The General Data Protection Regulation (GDPR) at Cigna
The introduction of the General Data Protection Regulation ('GDPR') changes data protection law in Europe. We understand that you may have questions about Cigna's role from a data protection perspective, and about the obligations that the GDPR imposes on Cigna.
Cigna has analysed the impact of the GDPR on its operations and it is putting in place all necessary compliance measures. As a result, and given our role as a controller of personal data under the law, no additional contractual provisions are required to be in place between Cigna and its clients. This includes due diligence requirements and audit provisions, which are not prescribed by the law for these circumstances. Regardless, we remain committed to working in a collaborative and effective way with our customers and partners to ensure the privacy and protection of their sensitive data.
Concepts of the 'controller' and the 'processor' underpin existing European data protection law. These terms are used to describe the roles of the entities involved in the processing of personal data and remain central to the GDPR.
A 'controller' is the entity which determines the purposes and means of the processing of personal data – in other words, it decides how and why personal data is processed. In contrast, a 'processor' processes personal data only on behalf of the controller and in accordance with the controller's instructions. Although the GDPR does impose some obligations directly on processors, the bulk of its requirements fall to controllers.
Unless we have informed you otherwise in the agreement we have with you, we process the personal data needed to provide our services to you as a controller.
We understand that you have chosen to work with us, in part, because of the protection we provide to you and your employees' highly sensitive personal data. With this in mind, please be assured that where we are subject to the GDPR, we are fully committed to compliance with the obligations to which we are subject as controllers.
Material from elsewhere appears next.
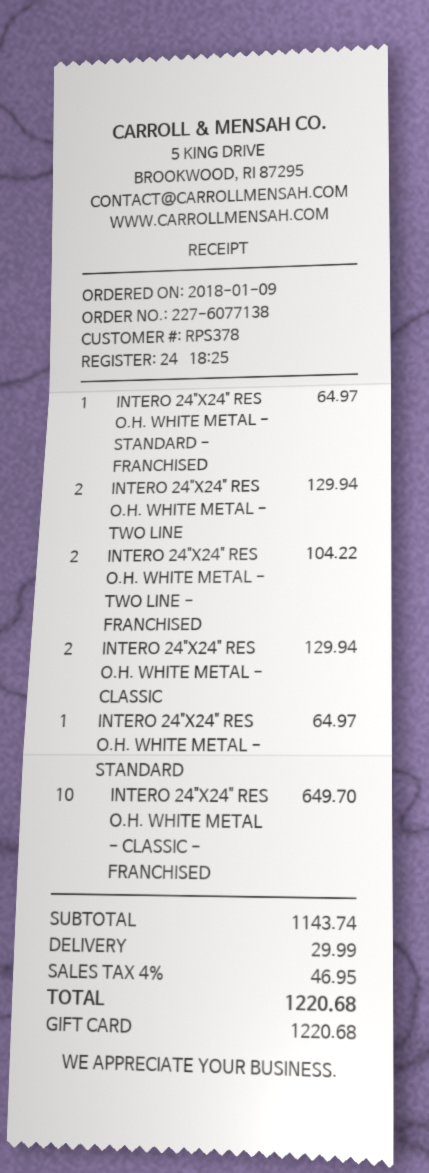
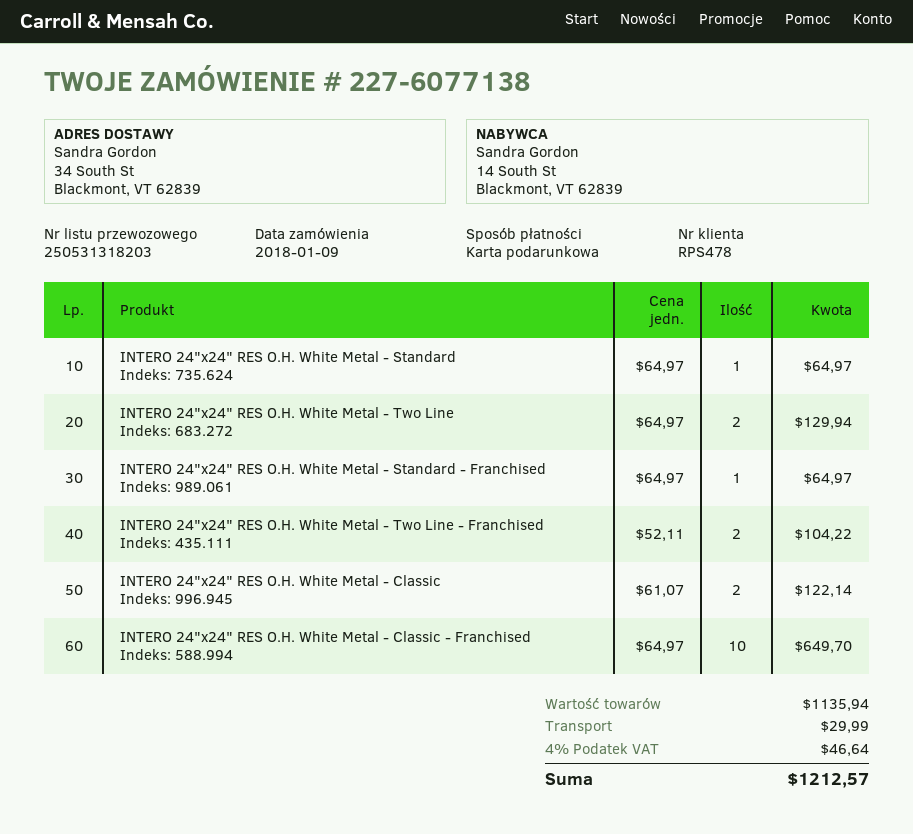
customer number: RPS378 -> RPS478
INTERO 24"X24" RES O.H. WHITE METAL - CLASSIC: 2 for 129.94 -> 2 for 122.14
subtotal: 1143.74 -> 1135.94
tax: 4% = 46.95 -> 4% = 46.64
total: 1220.68 -> 1212.57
Therefore, in-line with our obligations under the GDPR, we will:
- Process personal data fairly, transparently and on lawful grounds. We will ensure that individuals are informed about the collection and use of their personal data, that we have a lawful basis for processing personal data, and that we process special categories of personal data (such as information about individuals' health) is aligned with the requirements of applicable data protection law. For example, where we are required to collect explicit consent for the processing of an individual's health data, we will do so. Please note, however, that the laws of some Member States permit the processing of certain types of special category personal data for insurance purposes without explicit consent.
- Process personal data only for the purposes for which it was collected and not process it in a manner which is incompatible with those purposes. If we process personal data for a new purpose, we will ensure that that processing is compliant with the GDPR. In practice, this may mean obtaining individuals' consent for the new processing activity.
- Take steps to ensure that personal data is adequate, relevant and limited to what is necessary for the purposes for which it is processed and accurate and updated when necessary.
- Implement appropriate technical and organisational measures to protect the personal data we process. The security measures we put in place account for a number of factors including, for example, the state of the art, the nature, scope, context and purposes of our processing, and the risk our processing poses to individuals, etc. The technical safeguards we apply are also aligned with industry security standards. In addition, we will ensure that our sub-contractors implement appropriate security measures, and that they are bound by contracts which are consistent with the requirements of the GDPR.
- Practice data protection by design and default and conduct privacy impact assessments where required.
- Ensure that personal data is adequately protected when it is transferred to destinations outside the European Economic Area. For example, Cigna has in place an intra-group data transfer agreement incorporating the European Commission's approved standard contractual clauses to legitimise the transfer of personal data between members of the Cigna corporate group.
- Retain personal data only for as long as is necessary for the purposes for which we process it.
- Honour individuals' rights in relation to their personal data. For example, if we process an individual's personal data in the context of the provision of our services, we will respond to any requests we receive from that individual relating to their personal data.
- Ensure that we can demonstrate 'accountability'. We maintain policies and procedures to assist us in meeting applicable legal and regulatory standards. Key policies are maintained at global level and where appropriate, Cigna business units create and maintain department-specific compliance policies and procedures which are revised and updated on a periodic basis.